Data for processing:
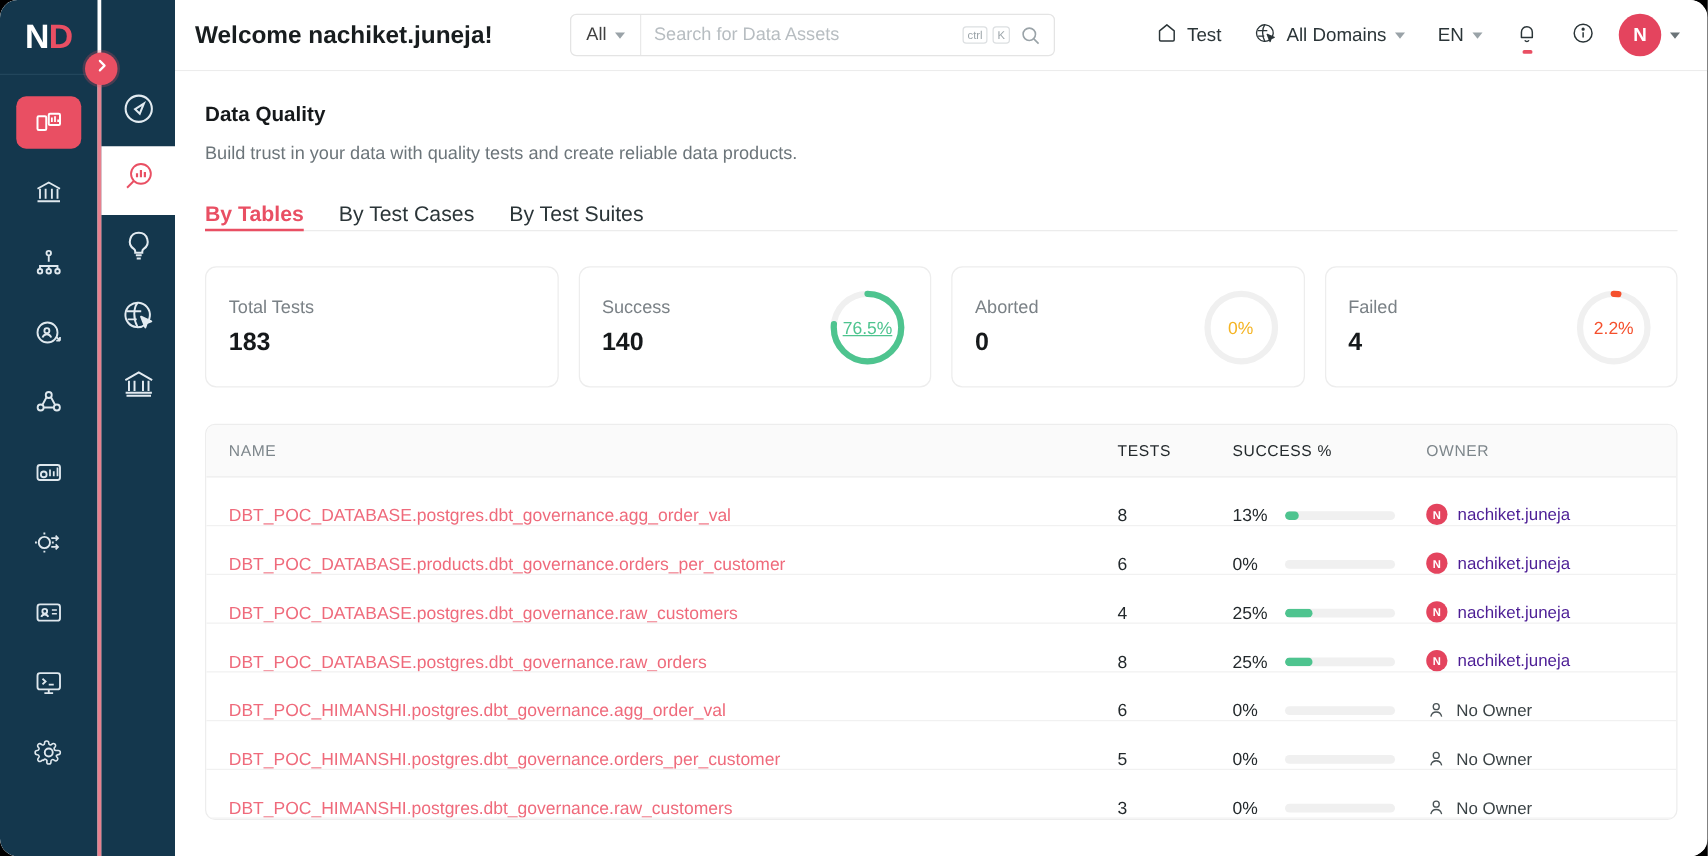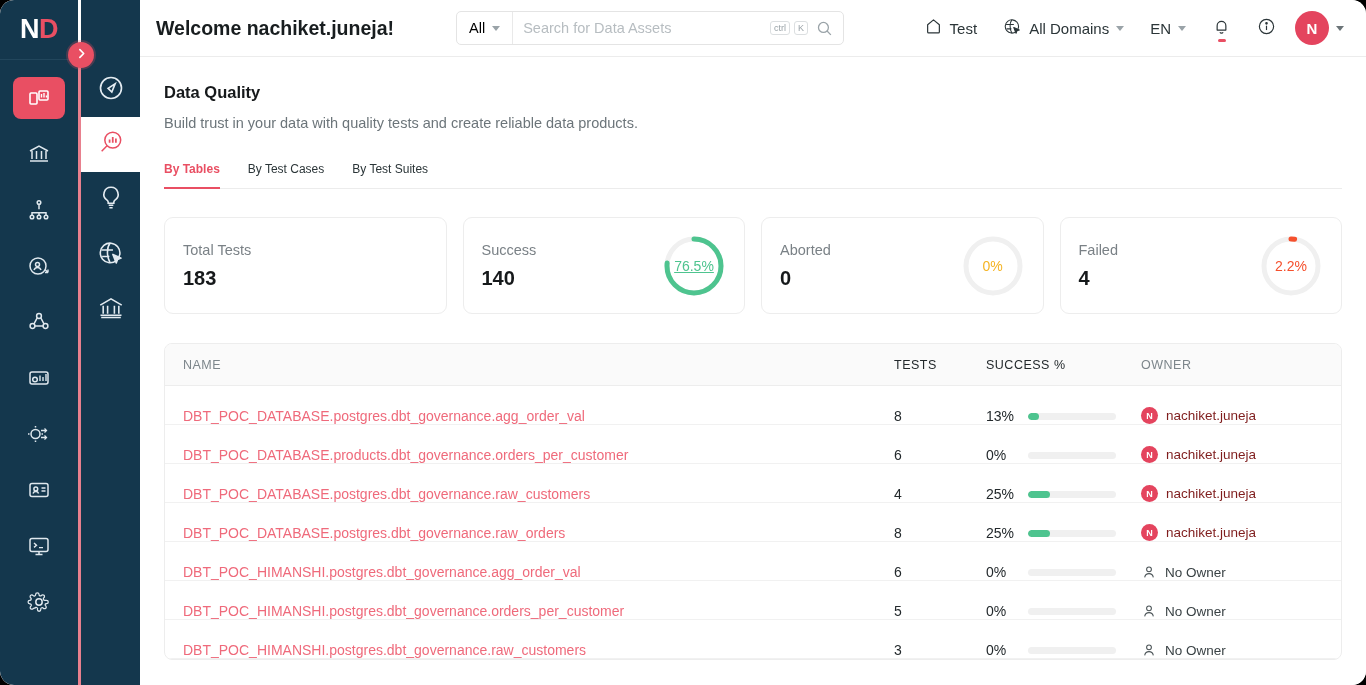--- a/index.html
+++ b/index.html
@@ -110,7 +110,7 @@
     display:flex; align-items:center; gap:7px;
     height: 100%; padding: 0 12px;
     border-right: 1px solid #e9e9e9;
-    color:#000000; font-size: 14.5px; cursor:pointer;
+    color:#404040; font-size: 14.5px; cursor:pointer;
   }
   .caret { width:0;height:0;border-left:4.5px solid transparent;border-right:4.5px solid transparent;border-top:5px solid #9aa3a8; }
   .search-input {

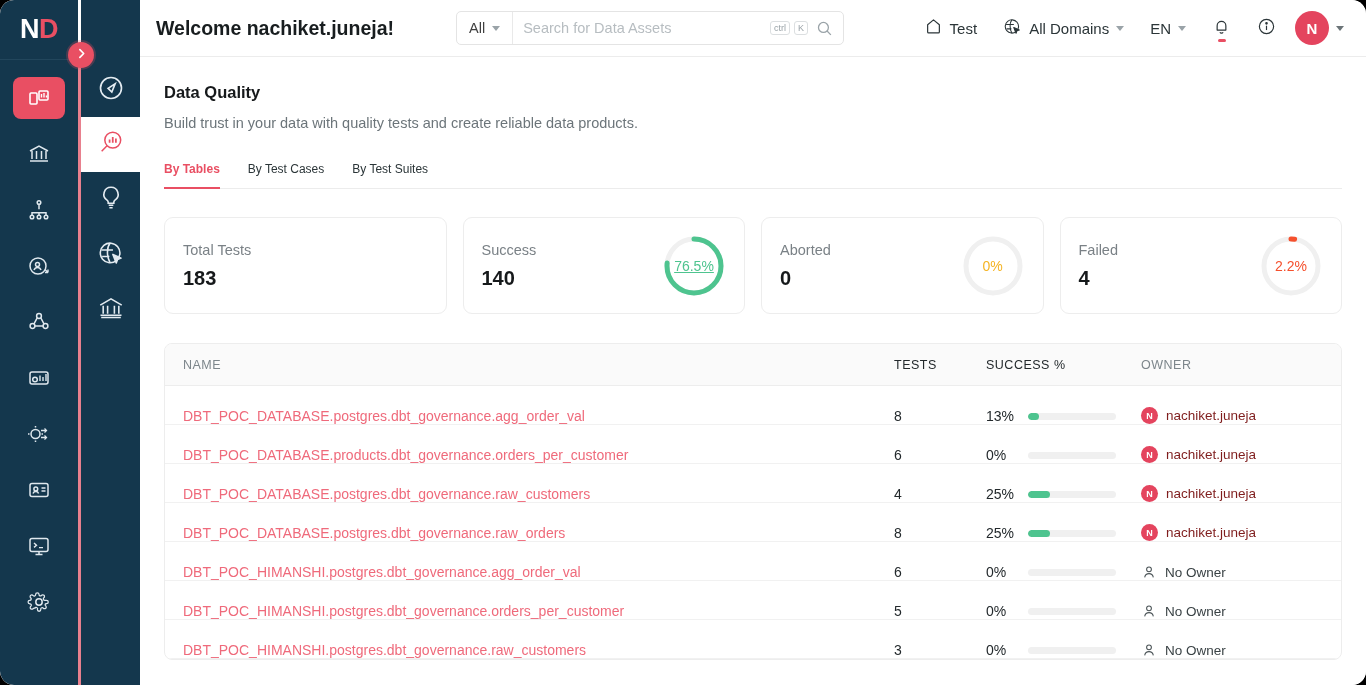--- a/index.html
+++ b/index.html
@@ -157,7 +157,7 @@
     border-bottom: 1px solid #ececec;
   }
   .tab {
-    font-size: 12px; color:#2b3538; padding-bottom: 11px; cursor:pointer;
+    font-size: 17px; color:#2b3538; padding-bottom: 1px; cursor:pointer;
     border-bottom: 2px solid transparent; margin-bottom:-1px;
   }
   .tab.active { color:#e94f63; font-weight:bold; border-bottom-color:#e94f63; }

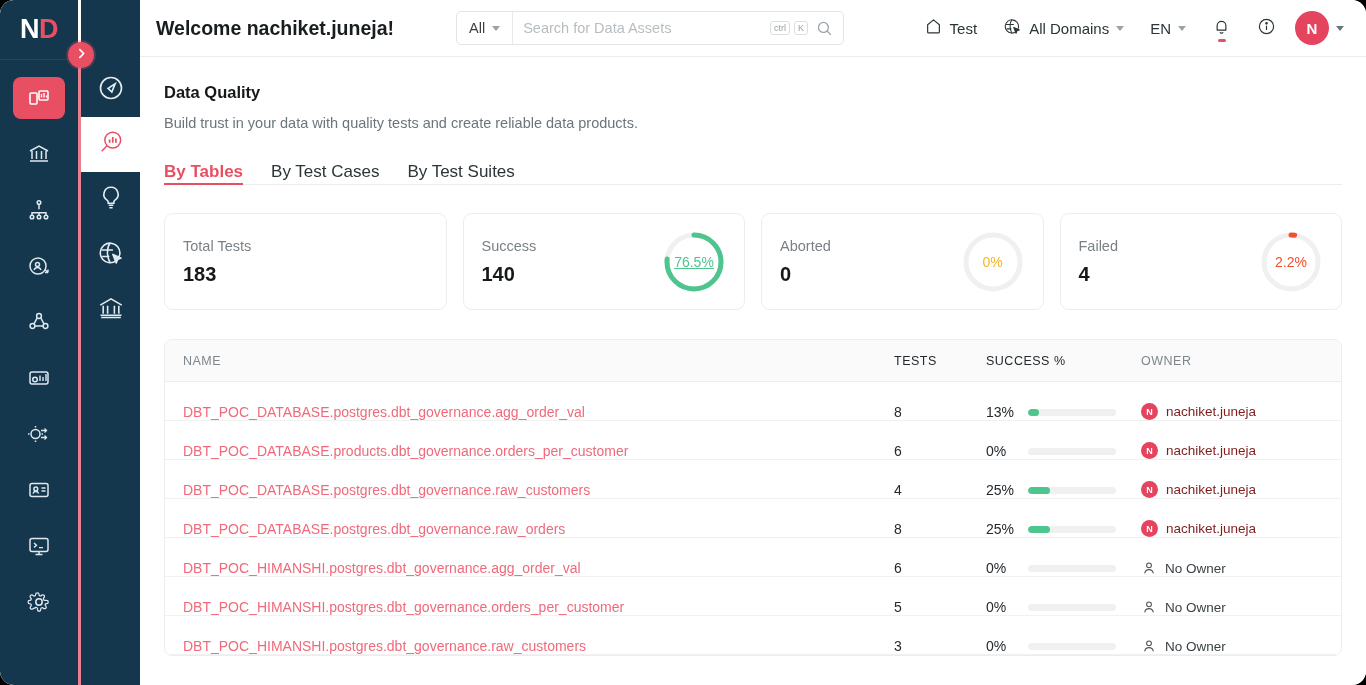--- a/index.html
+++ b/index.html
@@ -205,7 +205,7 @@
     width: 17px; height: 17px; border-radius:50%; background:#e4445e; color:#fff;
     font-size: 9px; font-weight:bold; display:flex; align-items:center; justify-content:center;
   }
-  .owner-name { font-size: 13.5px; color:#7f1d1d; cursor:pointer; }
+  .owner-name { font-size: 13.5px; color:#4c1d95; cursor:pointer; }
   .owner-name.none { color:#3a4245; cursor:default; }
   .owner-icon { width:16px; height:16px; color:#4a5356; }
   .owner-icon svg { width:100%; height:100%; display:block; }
...
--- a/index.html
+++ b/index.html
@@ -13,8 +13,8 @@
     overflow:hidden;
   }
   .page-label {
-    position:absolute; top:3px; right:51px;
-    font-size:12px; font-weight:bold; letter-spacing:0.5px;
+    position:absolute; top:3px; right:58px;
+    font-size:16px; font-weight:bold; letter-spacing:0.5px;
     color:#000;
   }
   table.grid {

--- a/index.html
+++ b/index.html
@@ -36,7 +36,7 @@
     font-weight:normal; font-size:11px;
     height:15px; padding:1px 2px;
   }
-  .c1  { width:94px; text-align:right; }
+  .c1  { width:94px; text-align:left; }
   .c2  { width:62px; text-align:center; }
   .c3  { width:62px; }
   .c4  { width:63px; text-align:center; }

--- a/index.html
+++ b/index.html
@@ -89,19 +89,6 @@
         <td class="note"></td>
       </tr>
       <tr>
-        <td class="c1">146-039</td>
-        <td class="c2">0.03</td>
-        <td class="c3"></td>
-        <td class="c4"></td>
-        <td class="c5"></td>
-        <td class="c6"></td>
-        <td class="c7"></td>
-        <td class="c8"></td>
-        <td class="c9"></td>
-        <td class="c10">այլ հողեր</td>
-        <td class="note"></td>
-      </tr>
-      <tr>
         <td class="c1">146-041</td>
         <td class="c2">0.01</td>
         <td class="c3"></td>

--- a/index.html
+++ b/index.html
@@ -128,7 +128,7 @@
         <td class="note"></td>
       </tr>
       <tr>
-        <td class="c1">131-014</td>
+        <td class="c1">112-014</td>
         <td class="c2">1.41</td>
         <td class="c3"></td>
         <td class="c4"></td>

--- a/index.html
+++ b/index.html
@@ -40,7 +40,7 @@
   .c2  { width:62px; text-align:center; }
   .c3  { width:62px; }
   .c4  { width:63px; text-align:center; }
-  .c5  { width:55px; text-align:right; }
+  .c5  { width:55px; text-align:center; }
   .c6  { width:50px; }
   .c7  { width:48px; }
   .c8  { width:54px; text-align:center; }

Task goal: Please list every line of the records that contains "center".

Answer to this problem:
     display:flex; align-items:center; gap:7px;
     font-size: 9px; font-weight:bold; display:flex; align-items:center; justify-content:center;
   .c2  { width:62px; text-align:center; }
   .c4  { width:63px; text-align:center; }
   .c2  { width:62px; text-align:center; }
   .c4  { width:63px; text-align:center; }
+  .c5  { width:55px; text-align:center; }
   .c8  { width:54px; text-align:center; }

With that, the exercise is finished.